WHAT YOU HAVE TO DO:
Examine the records below. Report how many of their lines contain the word "columns", with no other content.

SUPPLIED DATA:
──────

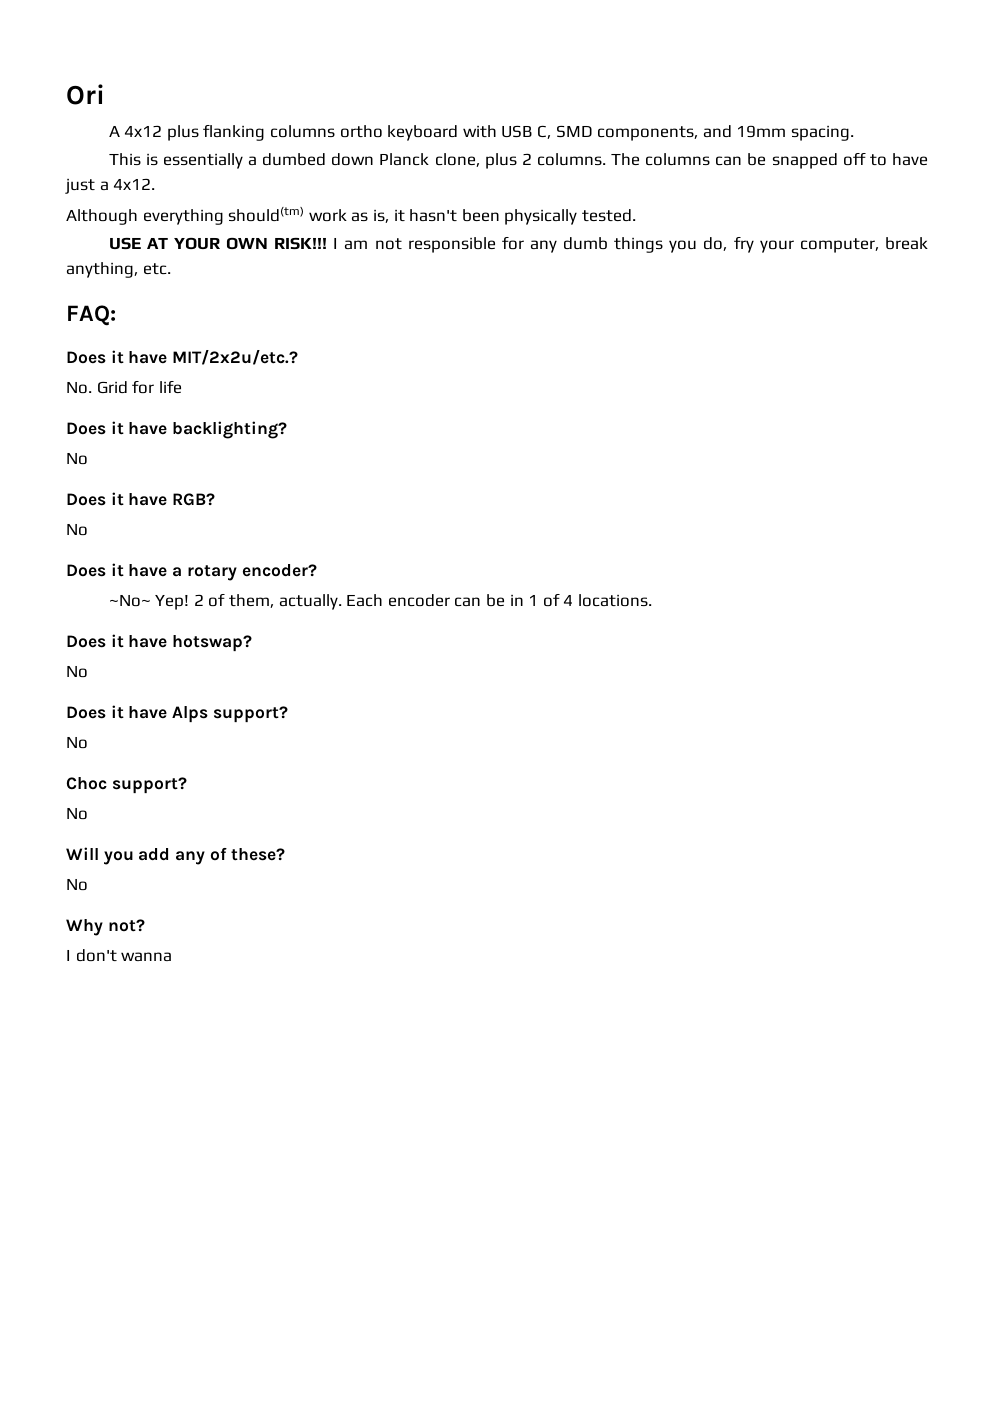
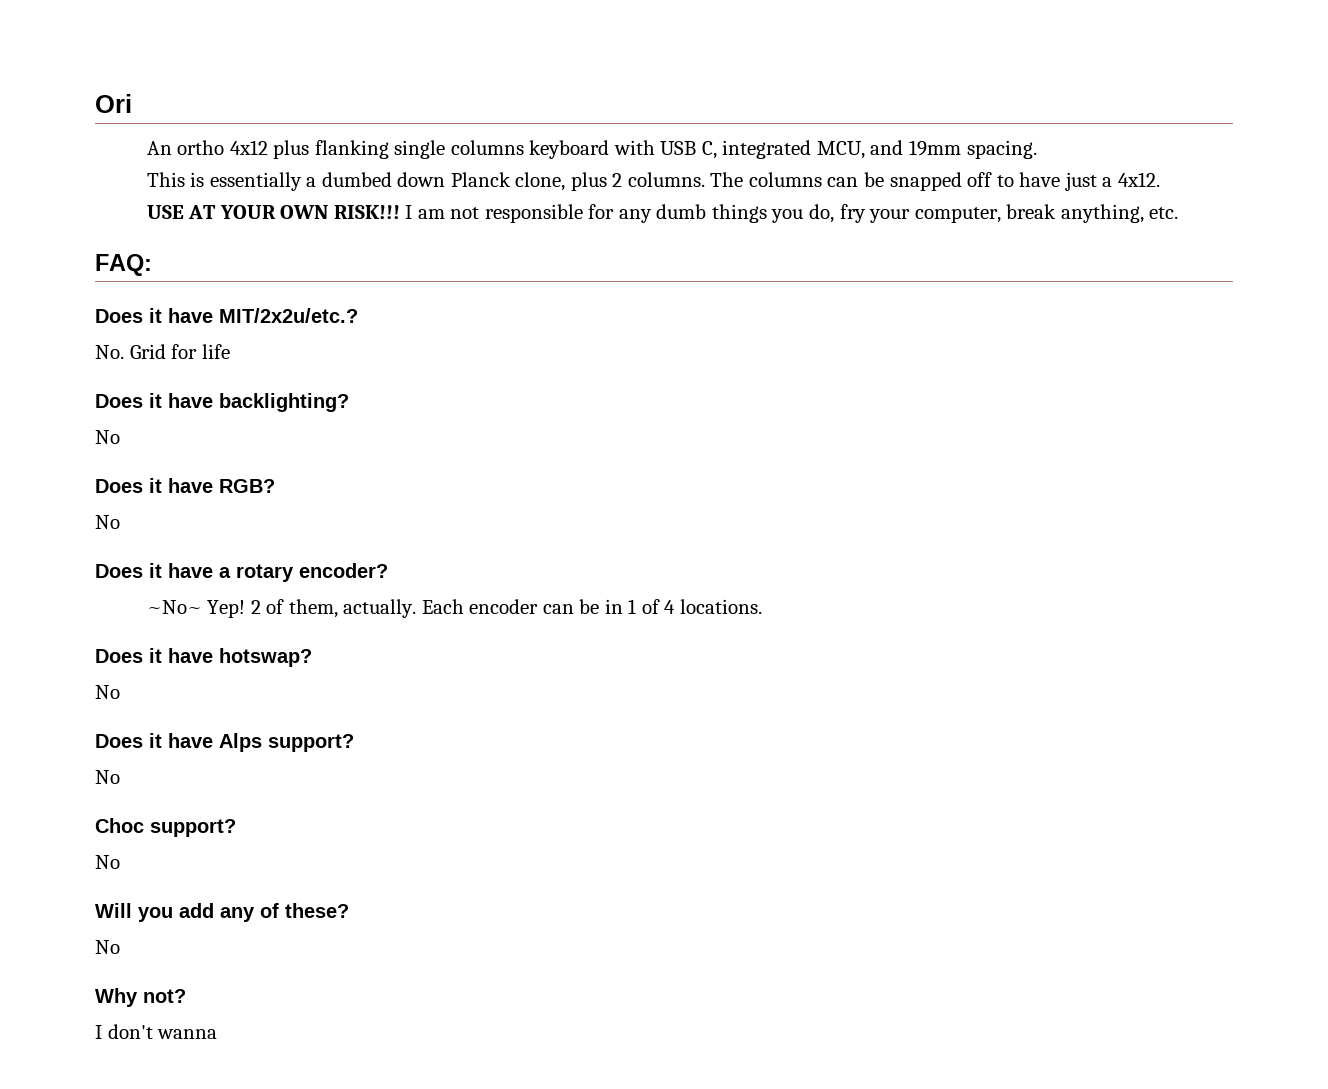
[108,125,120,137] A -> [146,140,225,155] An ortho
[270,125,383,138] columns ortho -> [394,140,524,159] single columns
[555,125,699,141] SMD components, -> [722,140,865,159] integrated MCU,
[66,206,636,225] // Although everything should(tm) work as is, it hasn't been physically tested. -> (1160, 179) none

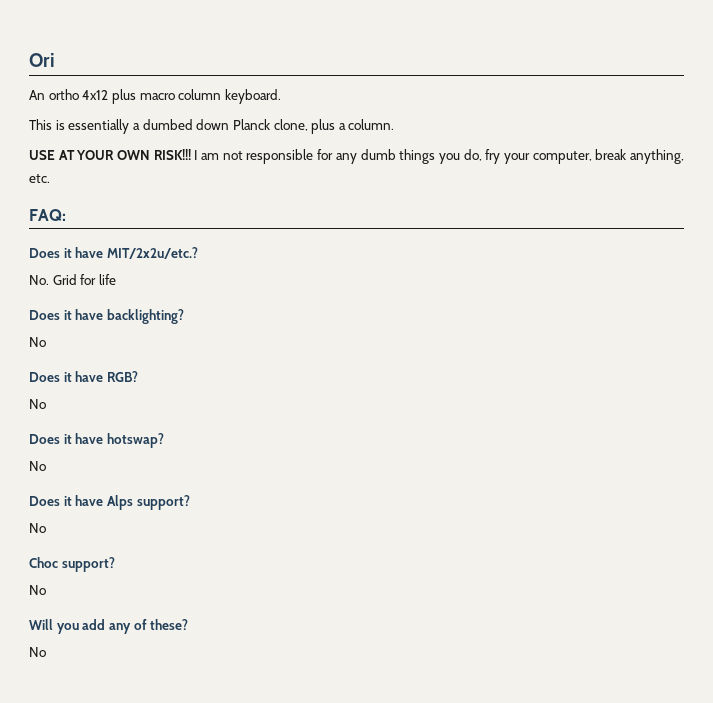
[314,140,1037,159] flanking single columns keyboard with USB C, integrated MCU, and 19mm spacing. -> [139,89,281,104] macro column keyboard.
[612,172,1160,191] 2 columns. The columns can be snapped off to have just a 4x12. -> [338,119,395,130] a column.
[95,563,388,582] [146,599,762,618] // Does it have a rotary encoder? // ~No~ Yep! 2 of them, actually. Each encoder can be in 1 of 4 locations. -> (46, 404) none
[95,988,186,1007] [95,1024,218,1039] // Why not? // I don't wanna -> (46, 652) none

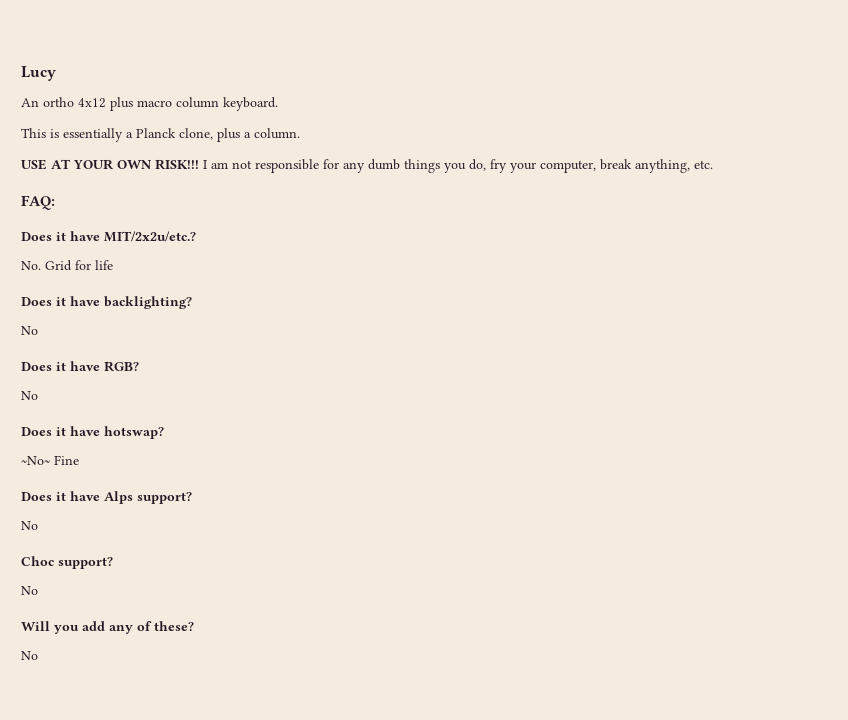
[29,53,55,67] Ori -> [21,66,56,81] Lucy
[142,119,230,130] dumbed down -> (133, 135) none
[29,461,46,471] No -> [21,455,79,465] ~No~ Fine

──────

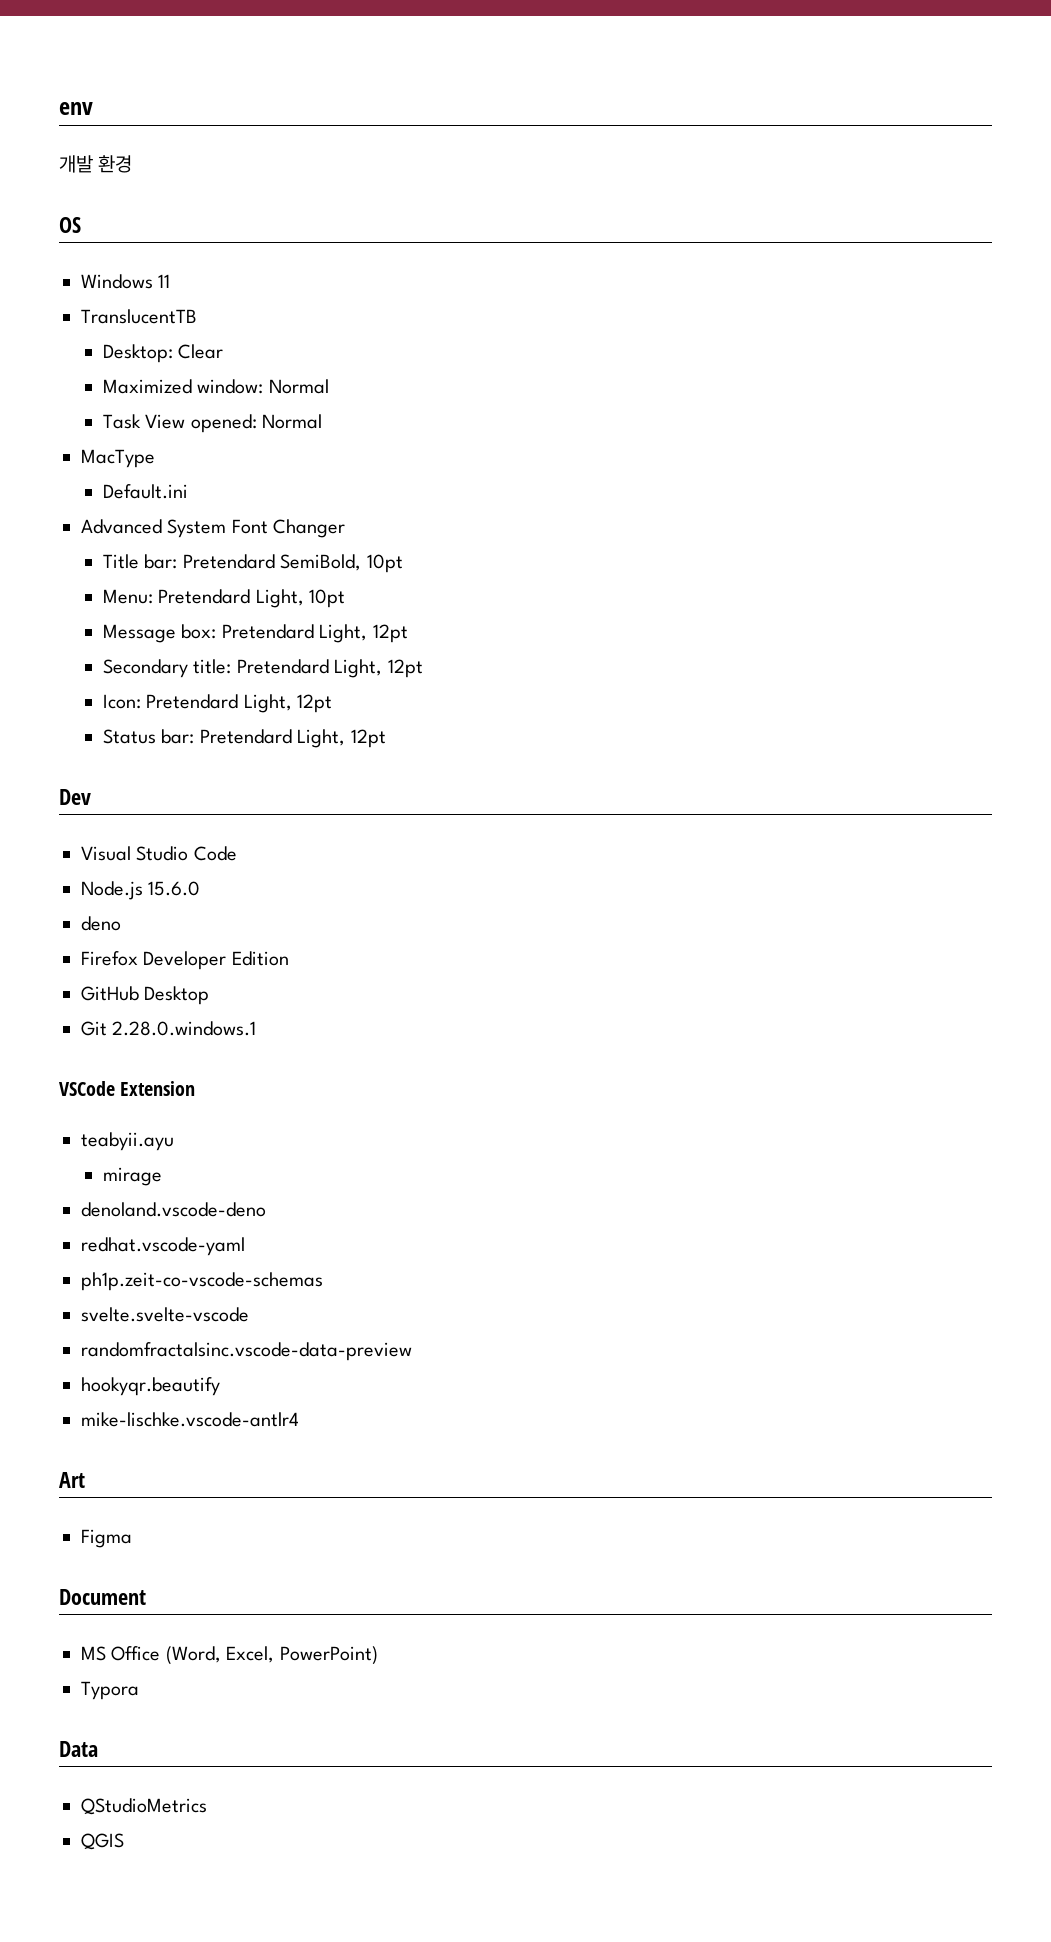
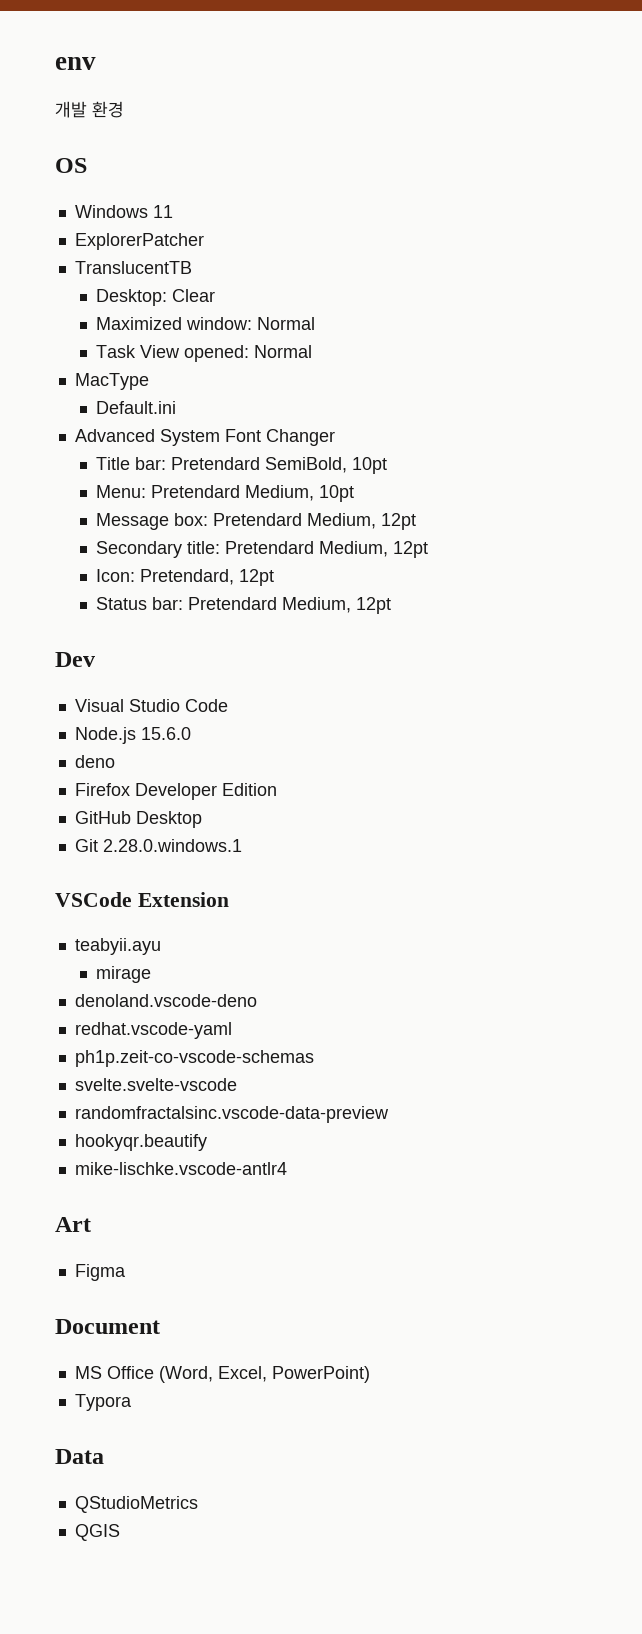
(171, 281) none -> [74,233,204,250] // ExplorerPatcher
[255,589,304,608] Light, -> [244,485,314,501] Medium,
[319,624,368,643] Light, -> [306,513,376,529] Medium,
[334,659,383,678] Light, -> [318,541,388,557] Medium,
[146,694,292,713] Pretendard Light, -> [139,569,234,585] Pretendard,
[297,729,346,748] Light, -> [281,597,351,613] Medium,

──────

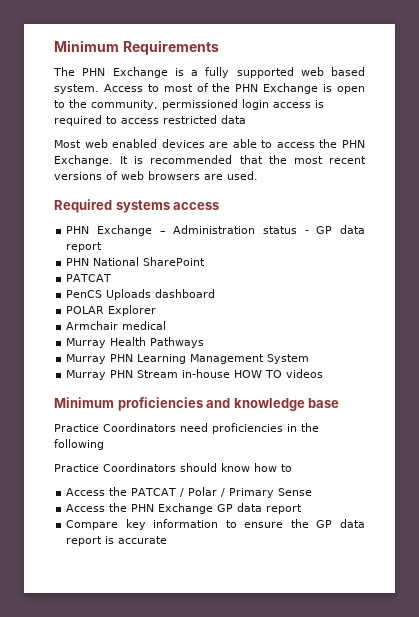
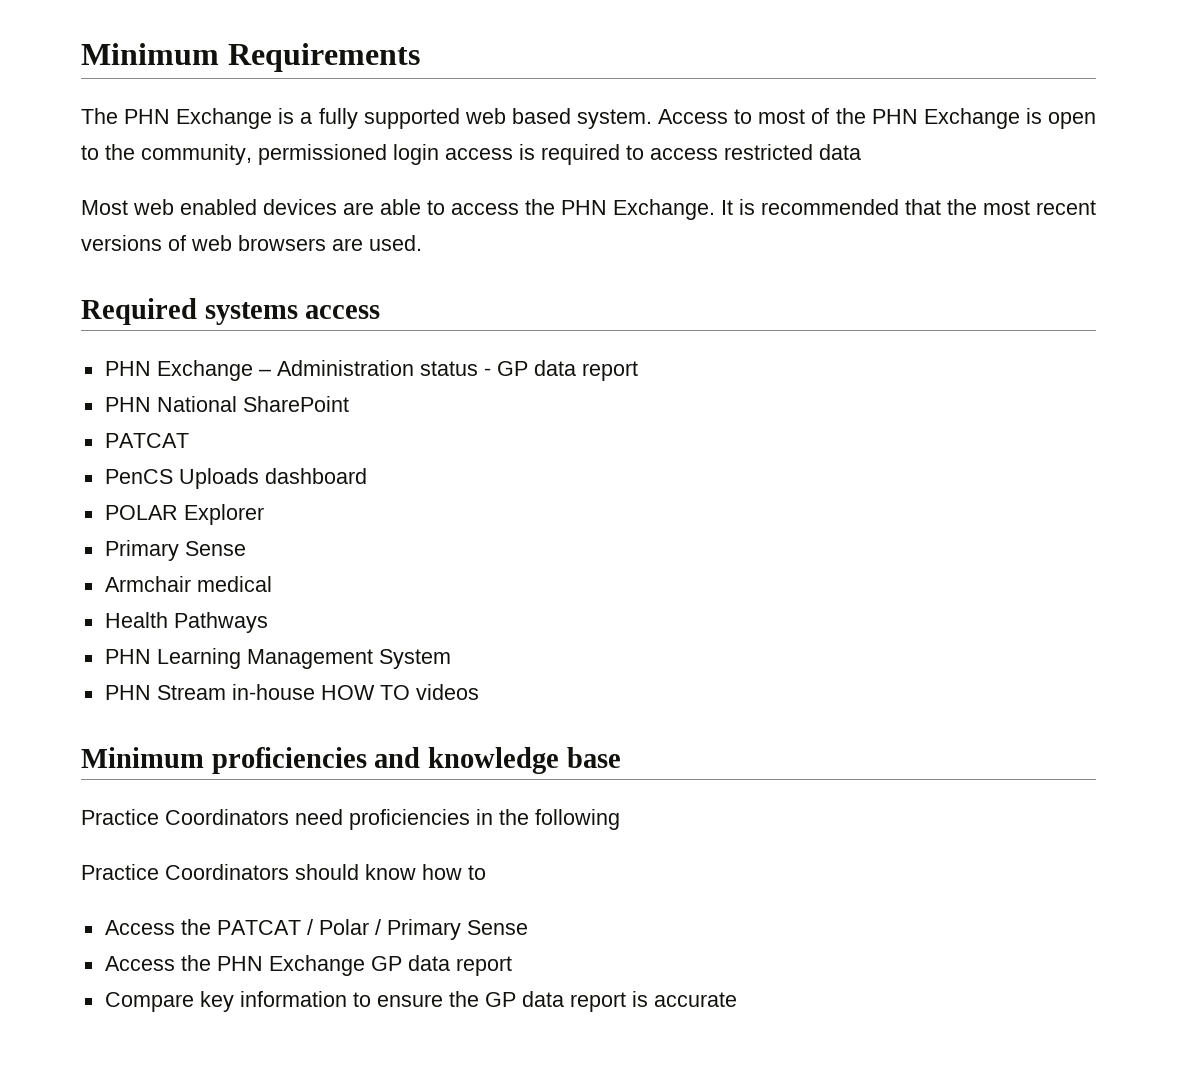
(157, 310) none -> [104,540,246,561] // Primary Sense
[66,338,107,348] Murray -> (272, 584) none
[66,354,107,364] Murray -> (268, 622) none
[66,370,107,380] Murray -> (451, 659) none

──────

OUTPUT OF THE TASK:
3